A universal basic income in New Zealand will have to be financed by a great big new tax because the existing ones are not enough according to the Economist calculations below.
HT: Paul Kerby.
Running around saying that Universal Basic Income will make work optional leaves open the question of who will be the suckers who actually do the work and pay enormous taxes to fund the idyllic lifestyle of the bohemian rest.
Source: Morgan Foundation (12 April 2016) Four Lessons for Labour on How to Sell the UBI.
I will contract out to Geoff Simmons of the Morgan Foundation my reply to the claim yesterday by the Morgan Foundation’s Susan Guthrie that there are no negatives from a Universal Basic income. Simmons said:
With an unconditional basic income, most beneficiaries would be no better off than they are now (in fact sole parents would almost certainly receive a lower benefit).
Single parents are $150 a week worse off and retirees are $50 worse off per week if their current income support were replaced by a Universal Basic Income of $11,000 per adult.
Both were entitled to much more under the current welfare benefit system and New Zealand Superannuation respectively. Unemployment, sickness and invalid beneficiaries are about 5% better off under a Universal Basic Income.
Labour’s background paper described a Universal Basic Income of $11,000 as not enough. Guthrie is even franker yesterday about how inadequate a Universal Basic Income is for the poor:
A basic income policy would provide everyone aged 18 and over with an unconditional, tax free survival-level of income each and every year.

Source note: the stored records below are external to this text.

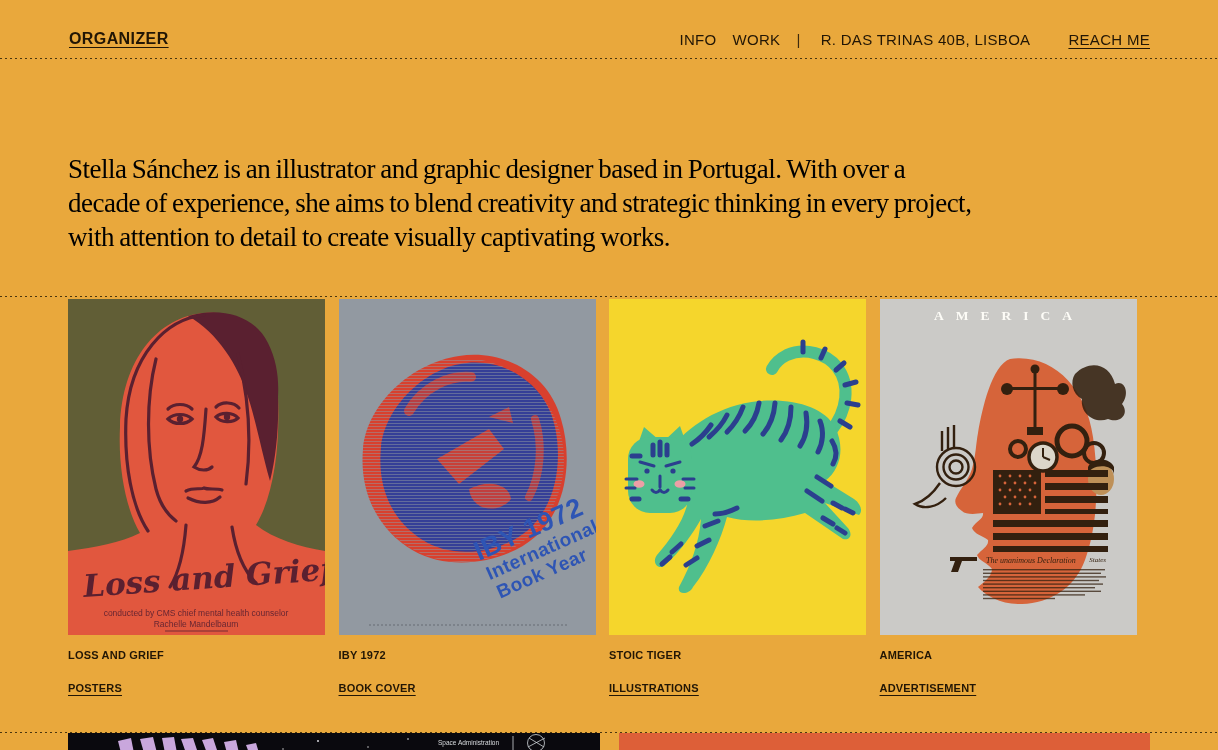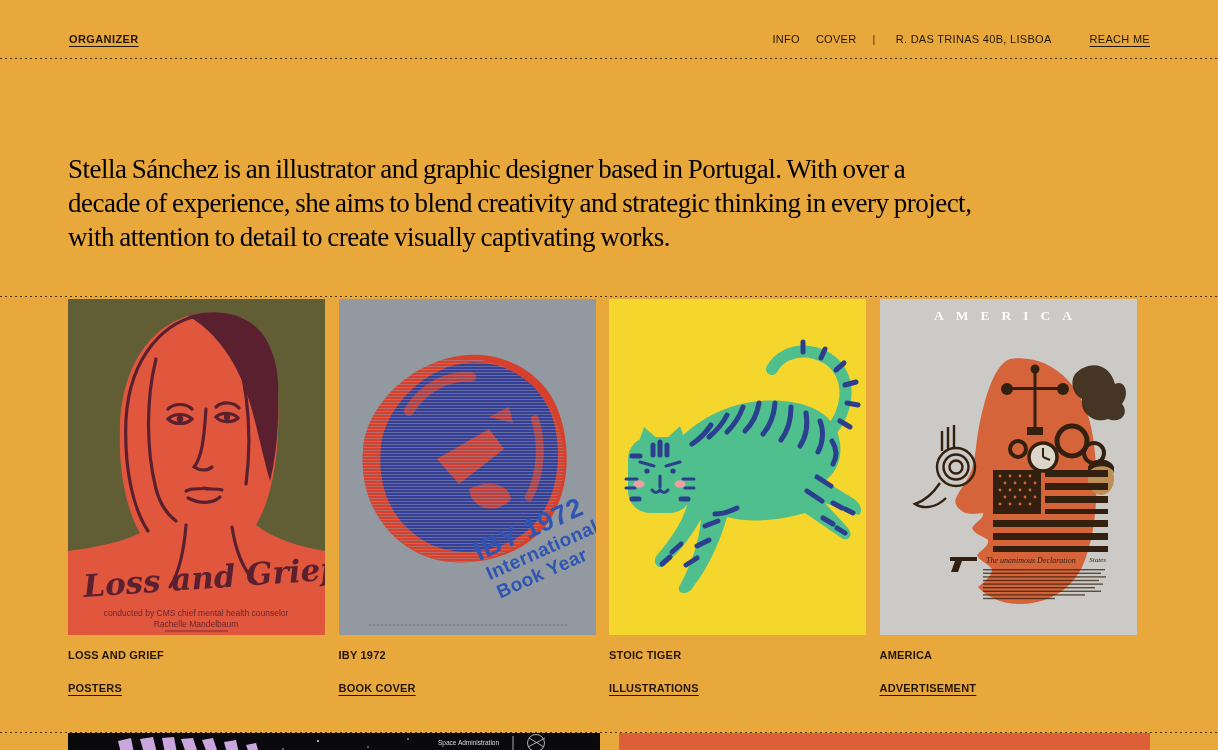--- a/index.html
+++ b/index.html
@@ -6,23 +6,23 @@
   html,body { width:1218px; height:750px; overflow:hidden; }
   body { background:#E9A83C; font-family:"Liberation Sans", sans-serif; color:#221605; }
   .page { position:relative; width:1218px; height:750px; }
 
   .dashline { height:1px; width:100%;
     background:repeating-linear-gradient(90deg, rgba(47,35,6,.85) 0 2px, transparent 2px 5px); }
 
   
   .header { height:58px; display:flex; align-items:center; justify-content:space-between;
             padding:20px 68px 0 69px; }
-  .logo { font-size:11px; font-weight:700; letter-spacing:.4px; text-decoration:underline;
+  .logo { font-size:16px; font-weight:700; letter-spacing:.4px; text-decoration:underline;
           text-underline-offset:3px; cursor:pointer; }
-  .nav { display:flex; align-items:center; font-size:11px; font-weight:500; letter-spacing:.3px;text-align:right; }
+  .nav { display:flex; align-items:center; font-size:15px; font-weight:500; letter-spacing:.3px;text-align:right; }
   .nav .navlink { cursor:pointer; }
   .nav .gap16 { margin-left:16px; }
   .nav .sep { margin-left:16px; opacity:.85; }
   .nav .addr { margin-left:20px; }
   .nav .reach { margin-left:38px; text-decoration:underline; text-underline-offset:3px; cursor:pointer; }
 
   
   .intro { height:237px; padding:93px 68px 0 68px; }
   .intro p { font-family:"Liberation Serif", serif; font-size:27px; line-height:34px;
              letter-spacing:-0.5px; word-spacing:-1px; color:#000000; white-space:pre-line;
@@ -44,21 +44,21 @@
 </style>
 </head>
 <body>
 
 <div class="page">
 
   <div class="header">
     <a class="logo">ORGANIZER</a>
     <div class="nav">
       <span class="navlink">INFO</span>
-      <span class="navlink gap16">COVER</span>
+      <span class="navlink gap16">WORK</span>
       <span class="sep">|</span>
       <span class="addr">R. DAS TRINAS 40B, LISBOA</span>
       <span class="reach">REACH ME</span>
     </div>
   </div>
   <div class="dashline"></div>
 
   <div class="intro">
     <p>Stella Sánchez is an illustrator and graphic designer based in Portugal. With over a
 decade of experience, she aims to blend creativity and strategic thinking in every project,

I will contract out to Gareth Morgan (2011) why a Universal Basic Income that provides a “survival-level of income” is not good enough:
Rather than decreeing a minimum wage and discovering the consequences for jobs and top-up payments, let’s agree on what is a minimum income every adult should have in order to live a dignified life and then see what flows from that.
We begin by specifying the income level below which we are not prepared to see anyone having to live.
A survival-level of income and a minimum income on which every adult can live a dignified life are not the same thing.
Gareth Morgan’s universal basic income of $11,000 for adults makes most better off except those for whom the modern welfare state was established to protect.
Most of the evidence against the Universal Basic Income comes from examining the numbers put forward by its proponents such as the Morgan Foundation and its excellent online tool. Brian Easton (2015) put it well when he said:
Many advocates put the UMI forward without doing the sums.
Those who do, find that the required tax rates are horrendous or the minimum income is so low that it is not a viable means of eliminating poverty. Among the latter are New Zealanders Douglas, Gareth Morgan and Keith Rankin.